== Segment start ==

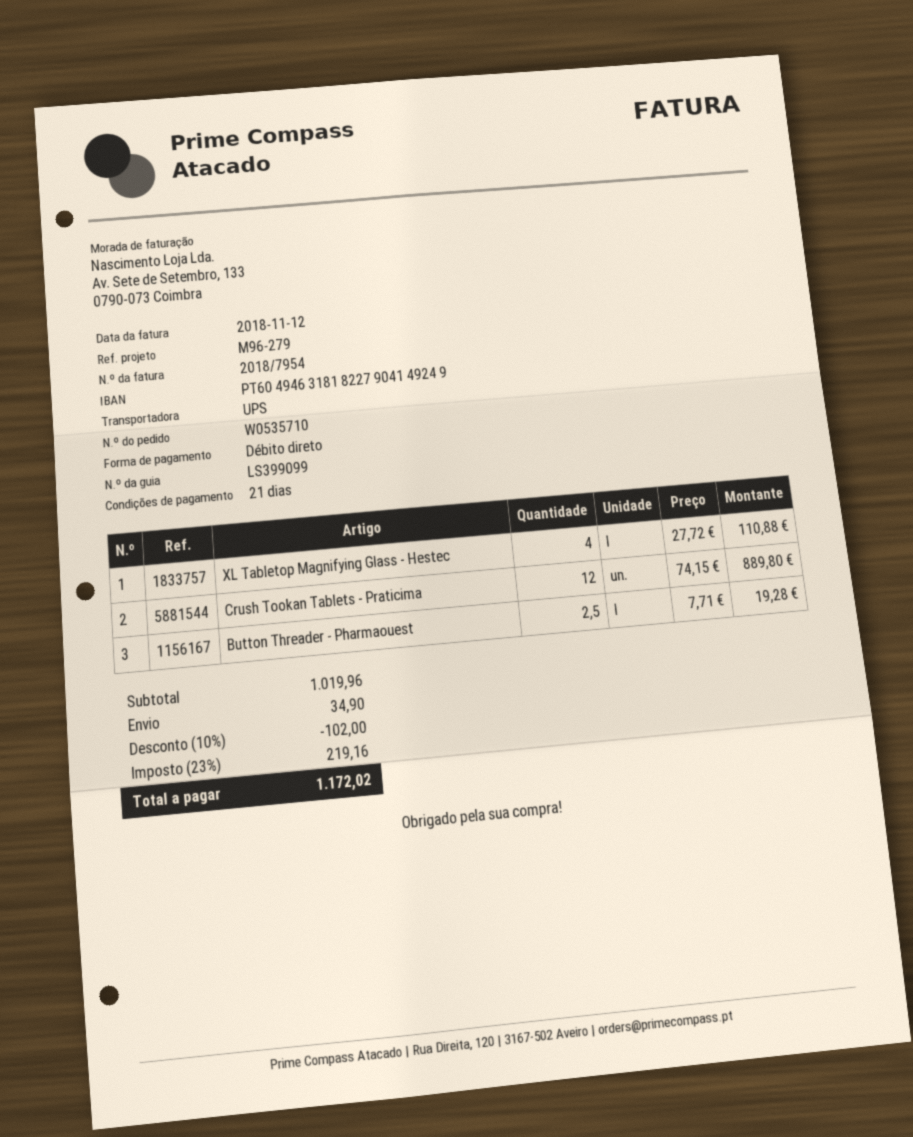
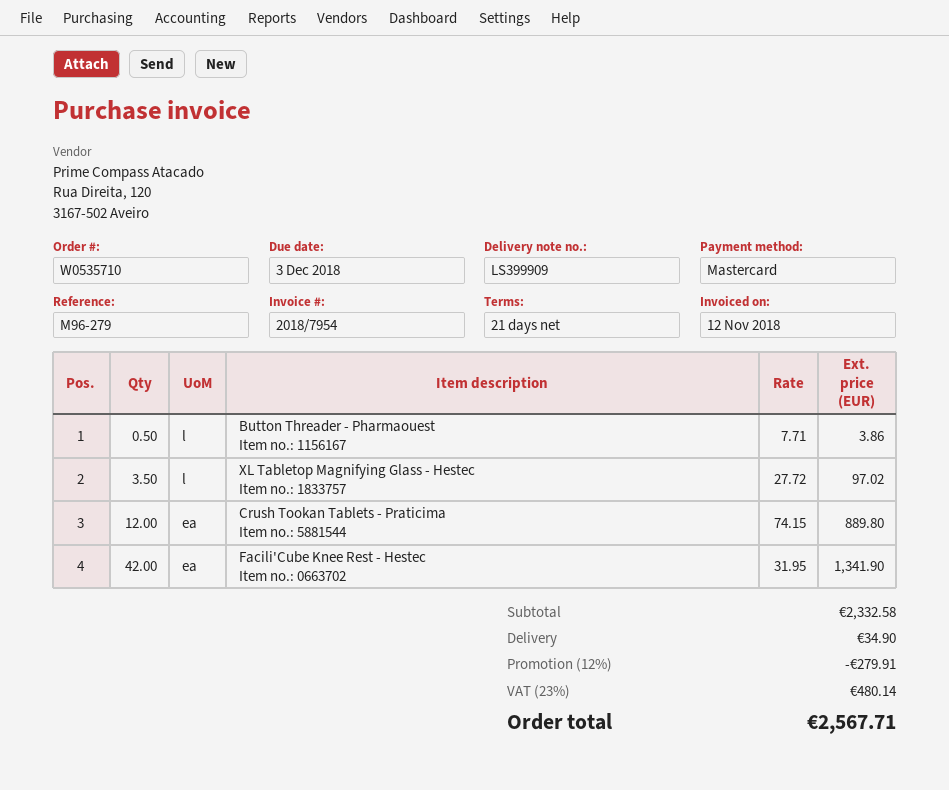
delivery note number: LS399099 -> LS399909
payment method: direct debit -> Mastercard
XL Tabletop Magnifying Glass - Hestec: 4 x 27.72 = 110.88 -> 3.5 x 27.72 = 97.02
Button Threader - Pharmaouest: 2.5 x 7.71 = 19.28 -> 0.5 x 7.71 = 3.86
Facili'Cube Knee Rest - Hestec: none -> 42 x 31.95 = 1341.90
subtotal: 1019.96 -> 2332.58
discount: 10% = 102.00 -> 12% = 279.91
tax: 23% = 219.16 -> 23% = 480.14
total: 1172.02 -> 2567.71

== Segment end ==

**Task item**
In the entries above, identify every line with the string "Hestec".

**Answer to the problem**
XL Tabletop Magnifying Glass - Hestec: 4 x 27.72 = 110.88 -> 3.5 x 27.72 = 97.02
Facili'Cube Knee Rest - Hestec: none -> 42 x 31.95 = 1341.90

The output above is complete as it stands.